_WHAT THE EXERCISE ASKS:_ Each record that follows is to be reproduced character for character, pictures excepted.

_DATA:_
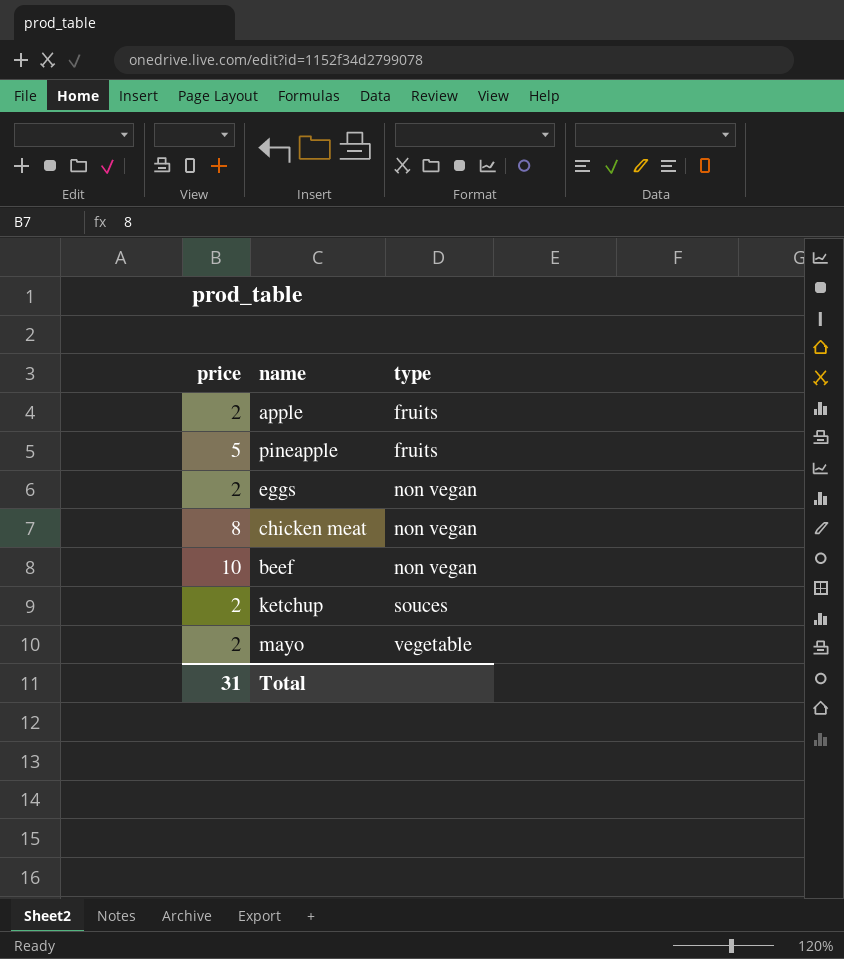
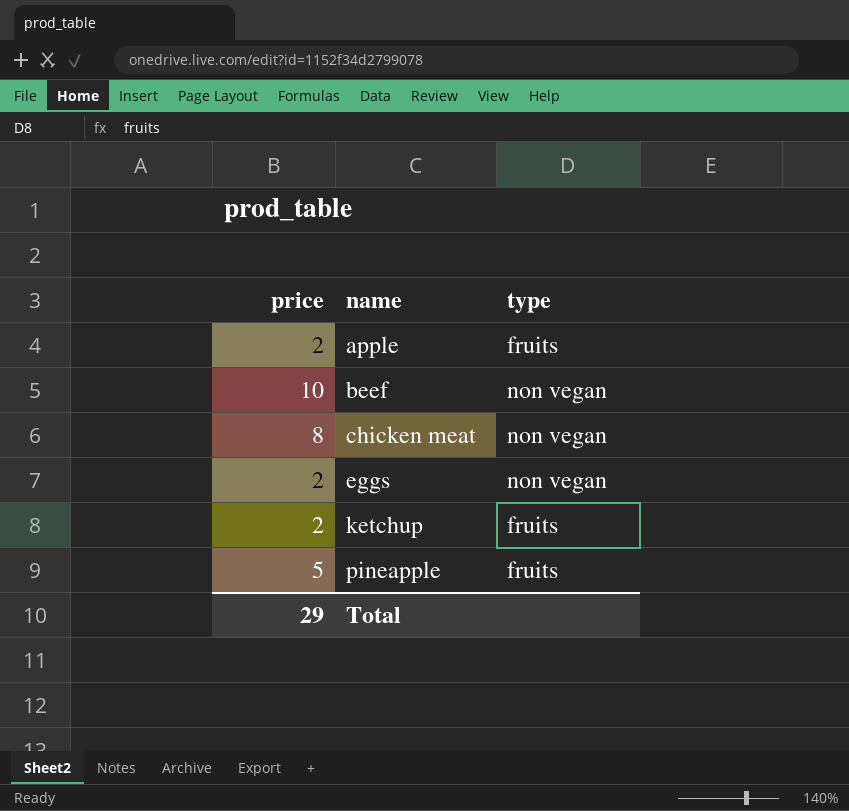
row order: type ascending -> name ascending
row mayo: 2 | vegetable -> none
ketchup | type: souces -> fruits
Total | price: 31 -> 29

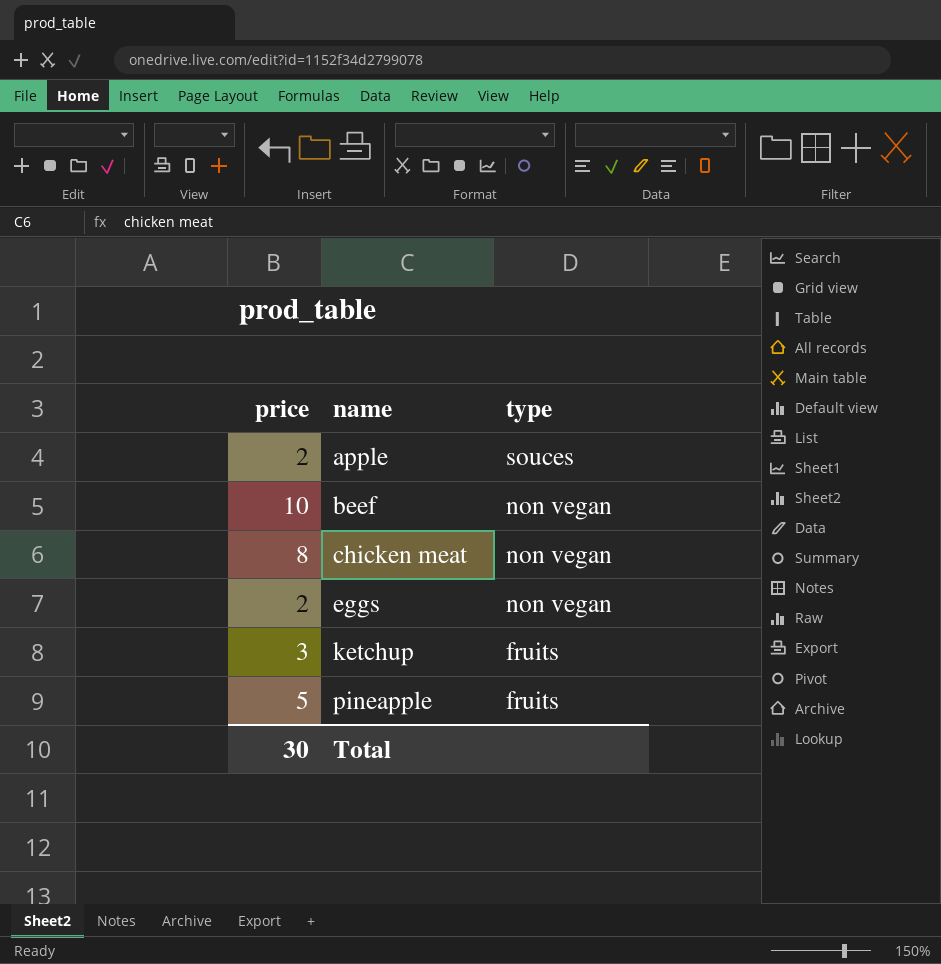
apple | type: fruits -> souces
ketchup | price: 2 -> 3
Total | price: 29 -> 30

_WRITTEN REPLY:_
row order: type ascending -> name ascending
row mayo: 2 | vegetable -> none
ketchup | type: souces -> fruits
Total | price: 31 -> 29

apple | type: fruits -> souces
ketchup | price: 2 -> 3
Total | price: 29 -> 30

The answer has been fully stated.